— Хоть немножко ты же и нас любишь? Ведь мы… хоть немножко… тоже твоя семья, так ведь?..
И я пошла на бал. В голубом длинном платье. Просвет в чёрном небе моей жизни.
И мама шла со мной рядом. В белом костюме, с рассыпанными волосами. Худенькая девочка моего возраста. И сидела рядом со мной за праздничным столом в большом актовом зале, заполненном музыкой и людьми, убранном берёзовыми ветками, с яркими огнями, победившими тёмные сумерки Посёлка. Мама не ела, смотрела на меня. И у меня горела щека.
А когда начались танцы, сидеть нам с мамой не дали: и её, и меня наперебой приглашали.
Танцевать нас учили в седьмом-восьмом классах.
Школа наша — старомодная, и учили нас старым добрым танцам — вальсам, фокстротам, танго…
Я всегда танцевать стеснялась.
Сегодня моё тело распоряжалось мной — уроки пошли впрок.
Оказывается, мне очень нужно было движение. Лёгкое, невесомое, моё тело выздоравливало — вышвыривало из себя уродцев моей вздорной энергии. Не имело значения, с кем я танцевала, я едва различала лица партнёров. Скакали огни, скакали берёзовые ветки, тяжёлые люстры. И пол, мне казалось, кренился и снова выравнивался. Музыкой — через движение — я освобождалась от себя.

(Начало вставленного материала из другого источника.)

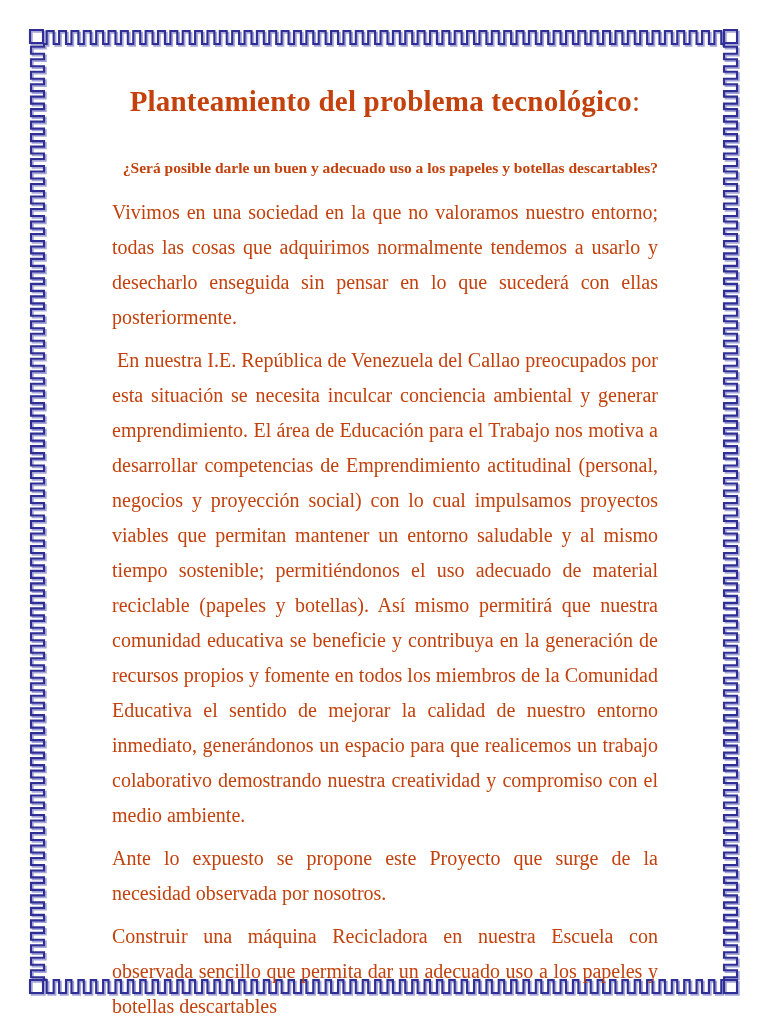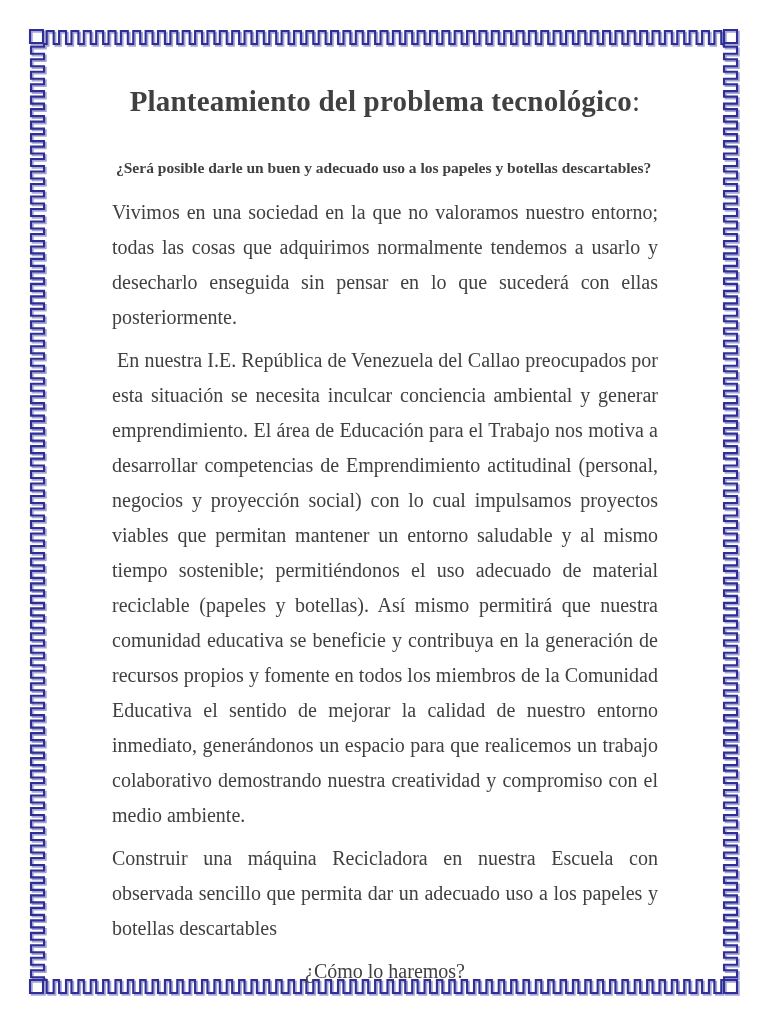--- a/index.html
+++ b/index.html
@@ -14,7 +14,7 @@
     background: #ffffff;
     overflow: hidden;
     font-family: "Liberation Serif", "DejaVu Serif", serif;
-    color: #404040;
+    color: #c2410c;
   }
   .border-svg {
     position: absolute;

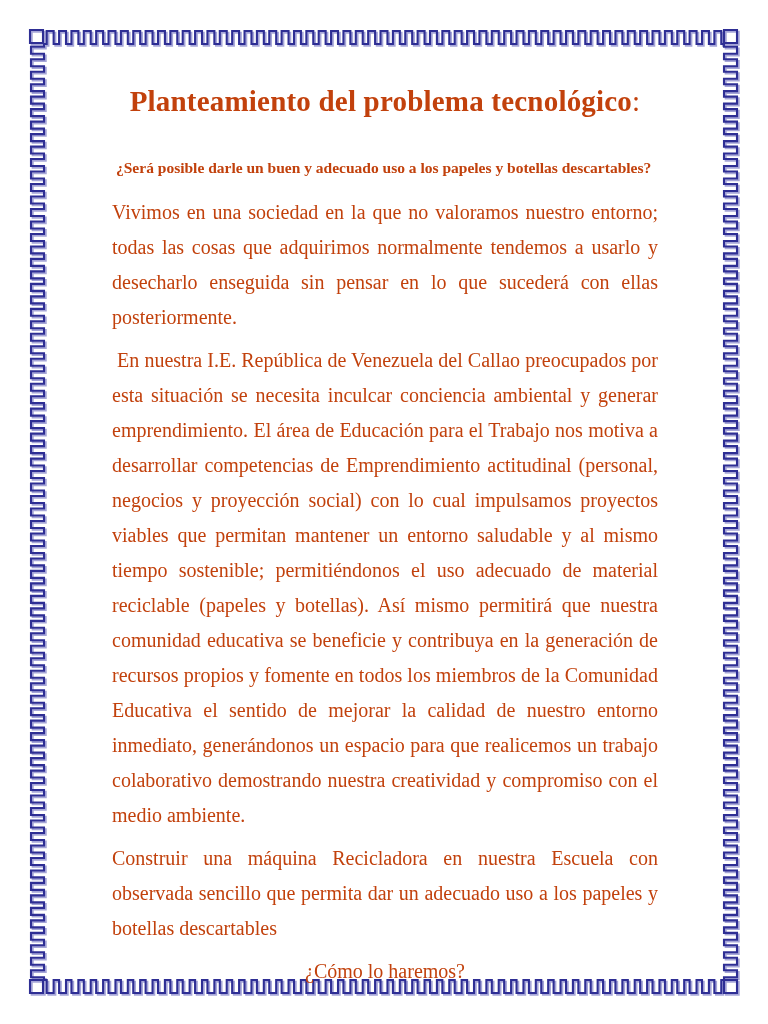--- a/index.html
+++ b/index.html
@@ -49,7 +49,7 @@
     font-size: 15.5px;
     line-height: 20px;
     font-weight: bold;
-    text-align: left;
+    text-align: right;
     white-space: nowrap;
   }
   .doc-body {

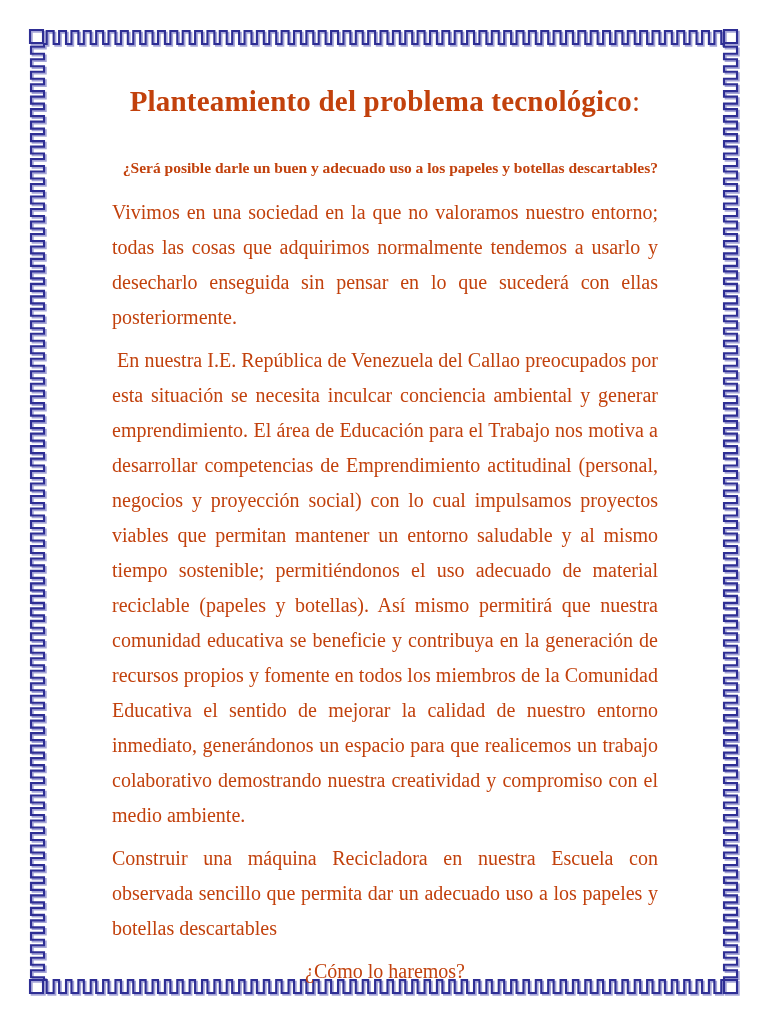--- a/index.html
+++ b/index.html
@@ -104,6 +104,7 @@
     <div class="doc-body">
         <p class="para"><span>Vivimos en una sociedad en la que no valoramos nuestro entorno; todas las cosas que adquirimos normalmente tendemos a usarlo y desecharlo enseguida sin pensar en lo que sucederá con ellas posteriormente.</span></p>
         <p class="para"><span>&nbsp;En nuestra I.E. República de Venezuela del Callao preocupados por esta situación se necesita inculcar conciencia ambiental y generar </span><span class="b">emprendimiento</span><span>. El área de Educación para el Trabajo nos motiva a desarrollar competencias de Emprendimiento actitudinal (personal, negocios y proyección social) con lo cual </span><span class="b">impulsamos</span><span> proyectos viables que permitan mantener un entorno saludable y al mismo tiempo sostenible; permitiéndonos el uso adecuado de material reciclable (papeles y botellas). Así mismo permitirá que nuestra comunidad educativa se beneficie y contribuya en la generación de recursos propios y fomente en todos los miembros de la Comunidad Educativa el sentido de mejorar la calidad de nuestro entorno inmediato, generándonos un espacio para que realicemos un trabajo colaborativo demostrando nuestra creatividad y compromiso con el medio ambiente.</span></p>
+        <p class="para"><span>Ante lo expuesto se propone este Proyecto que surge de la necesidad observada por nosotros.</span></p>
         <p class="para"><span>Construir una máquina Recicladora en nuestra Escuela con observada sencillo que permita dar un adecuado uso a los papeles y botellas descartables</span></p>
         <p class="para"><span>¿Cómo lo haremos?</span></p>
       </div>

Мелькало мамино лицо, повёрнутое ко мне, но я его тут же теряла. Её взгляд, как и все другие, не успевал поймать меня в фокус.
Но вот — танго. Медленный танец. Штиль после бури… когда считаешь потери.
— Пожалуйста… — около меня Виктор.
Не успел он обнять меня, как тело среагировало.
И в этот момент я увидела Дениса. В сером костюме, в галстуке. Значит, он тоже закончил школу? Денис шёл к маме — через зал — от входа. Инопланетянин, спустившийся с неба. Освещает глазами, как прожекторами, свой путь.
Не дошёл. Маму повёл в круг отец.
Впервые вижу: они танцуют.
Денис смотрит. Отец склонился к маме, что-то шепчет ей. Отец улыбается. Он похудел и издалека — прежний, тот, в которого девчонки влюбляются.
— Ты — красивее всех, — говорит Виктор. — Ты сама не знаешь… — Он тяжело дышит. Я упираюсь обеими руками ему в грудь. Прочь, насыпь. Прочь, саднящая боль спины и зада. Прочь, раздирающая боль внутри. Тело помнит… только что было. И сквозь боль — тянет низ живота. — Прости меня… Если простишь, я начну жить.
Руки обмякают. Музыка — лихорадкой — во мне.
Денис смотрит на маму.
Сейчас отец почувствует, обернётся, и… Денис перестанет торчать посреди Вселенной.
— Прости меня. Я буду служить тебе всю жизнь.
Отпихиваю его и мчусь к выходу. Из-под музыки. Из-под взгляда Дениса, которым он впился в мою маму. Из-под прошлого, где я — покорная кукла в руках отца, в руках Виктора… где мною можно распорядиться, как вещью, где льёт дождь и у меня нет мамы — послушной куклы в руках отца, где зреет — нарывом — моё изгнание. Отобрано у меня всё: мама, Денис, детство, юность… я — одна.
— Доченька!
Я буквально падаю в объятия Ангелины Сысоевны — она в эту минуту входит в зал.
— Кто обидел тебя?
Я хочу Виктора, — понимаю в этот миг. Не Виктора, близости. Я ненавижу Виктора. Я ненавижу своё тело, жалкое, рабское тело, отзывающееся на лесть и ласку. Я не хочу близости! Я не хочу зависимости от Виктора, от Дениса.
— Что ты так дрожишь? Тебя сильно обидели? Уж не Витька ли опять?
Я машинально оборачиваюсь. Теперь их двое посреди танцующих. Соляные столбы…
— Уж не Витька же? Он будет служить тебе всю жизнь. У него мой характер.